Sure, installing another instance of Visual Studio is available from the installer, you just pick one and press “Install”. But I think this only works for 99% of the population. It doesn’t allow to install two instances of the same edition and the same version of VS.
Why would someone want it? Easy answer. I personally have at least two installations of VS of the same version and same channel, virtually identical, but they would have different workloads enabled and different plugins installed. Why? Because it allows me to fine tune an installation to a particular project (or type of projects). If I want to try out say UWP with C++/WinRT I don’t want to pollute my primary VS instance with heavy plugins and just keep it in clean and workable state. Xamarin development? It needs so much IDE integration I’d like to keep things separate.

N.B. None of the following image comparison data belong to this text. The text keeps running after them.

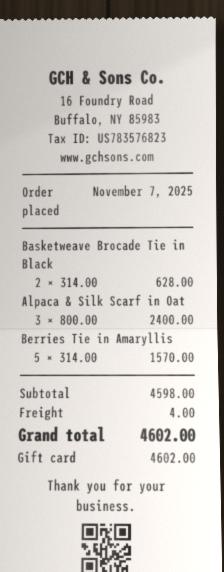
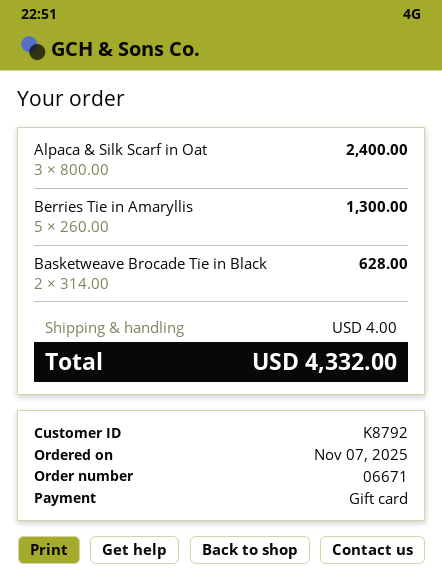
Berries Tie in Amaryllis: 5 x 314.00 = 1570.00 -> 5 x 260.00 = 1300.00
total: 4602.00 -> 4332.00

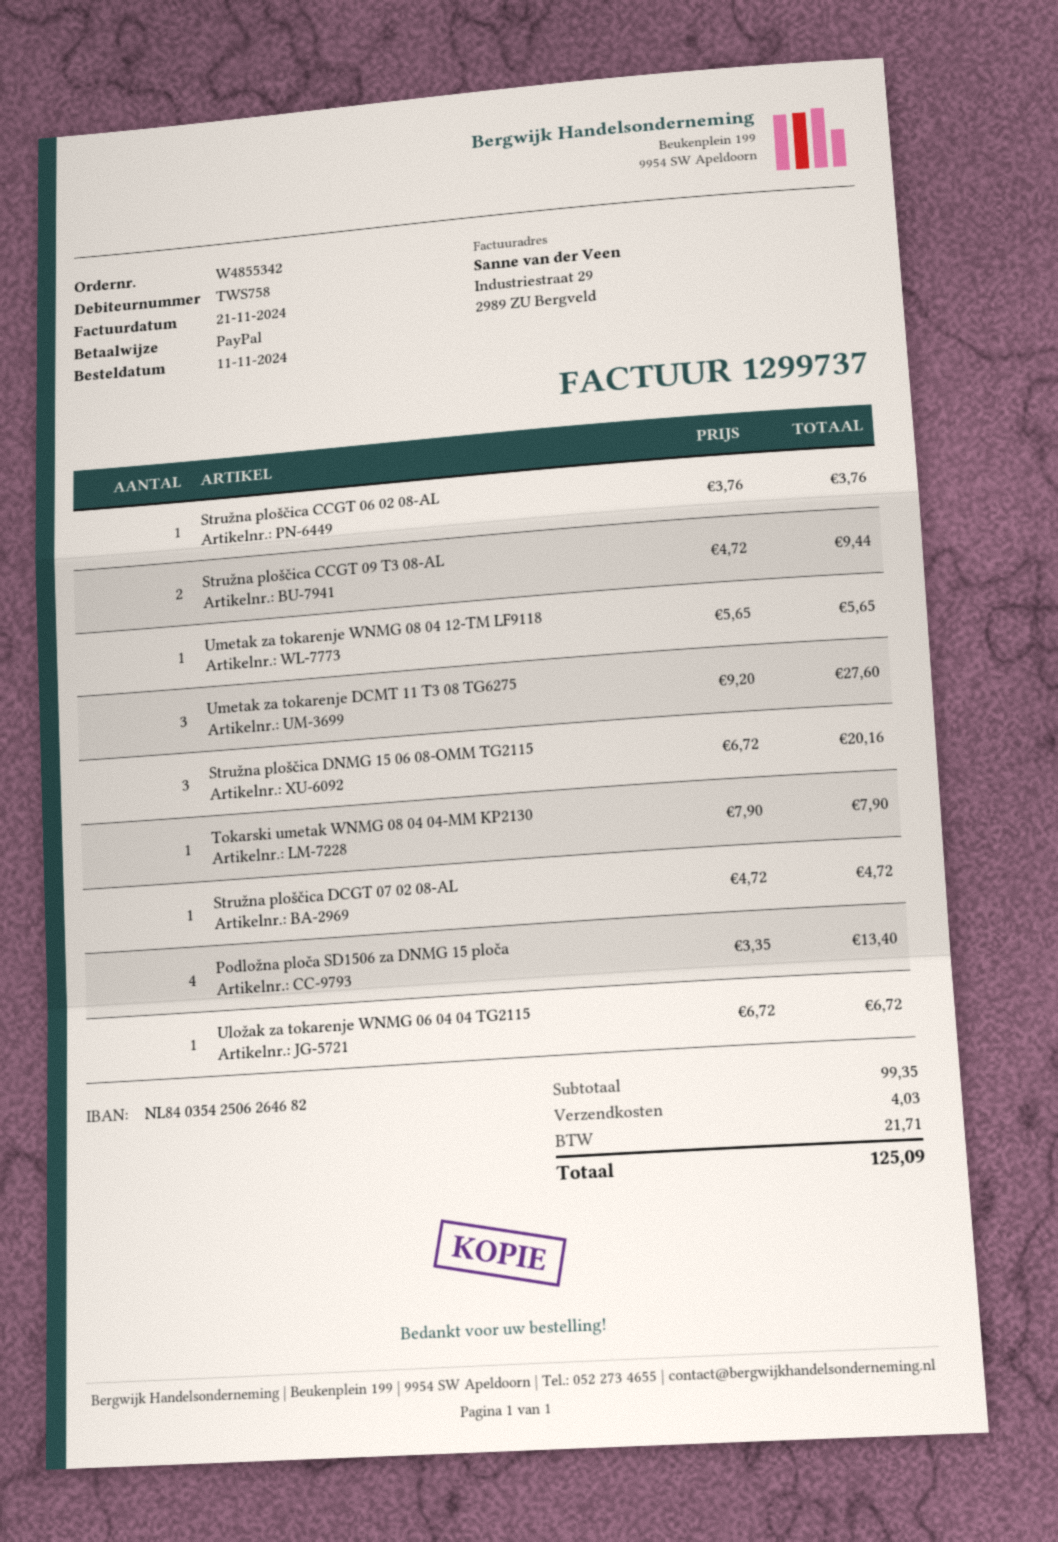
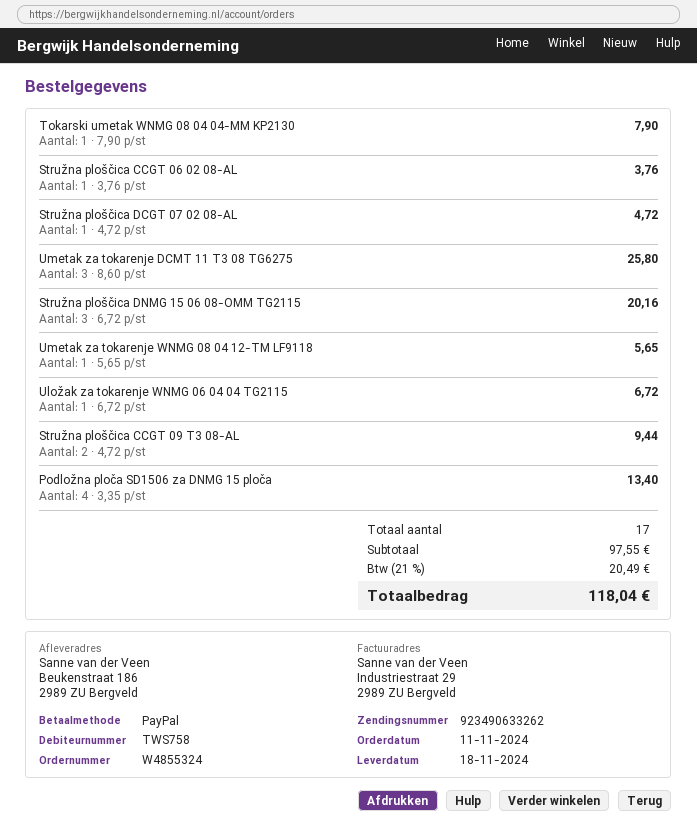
order number: W4855342 -> W4855324
Umetak za tokarenje DCMT 11 T3 08 TG6275: 3 x 9.20 = 27.60 -> 3 x 8.60 = 25.80
subtotal: 99.35 -> 97.55
shipping: 4.03 -> none
tax: 21.71 -> 20.49
total: 125.09 -> 118.04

You can still do that though, it’s just not clearly publicised and not available in the UI installer. First go you admin guide and download a bootstrapper. Those bootstrappers are the same
.exe files you get when installing visual studio the first time (~1Mb exe) so you can just reuse one if VS was just installed.
Then just run it similar to:
.\vs_community.exe --nickname UWP --installPath "C:\Program Files\Microsoft Visual Studio\2022\CommunityUWP"
Nickname will be added to VS shortcut after the installation, and it will also appear in the installed instances list in the installer itself. InstallPath tells where to put the instance to. I’ve chosen the folder next to the default install location.
When launched, installer runs and shows up the usual screen and I already have VS community installed.
You can still customise parts of the install by going to “install locations”:
You can change install location and nickname here, but couldn’t in previous VS bootstrapper versions, so that’s handy. At least to validate before pressing “Install”.
One thing to mention - if you are sharing a lot of workloads between VS installations, they are not actually duplicated on disk and will be pointing to the same binary files, that’s what “Shared components, tools, and SDKs” is pointing to.
And finally, why bothering with Visual Studio at all? .NET is really unclear platform with hardly predictable future, not really popular amongst serious developers. Well, Visual Studio is the best C++ development environment for Windows and Linux. Period!. Yeah, it only runs on Windows, but you can run and debug Linux applications much easier than on a Linux box itself.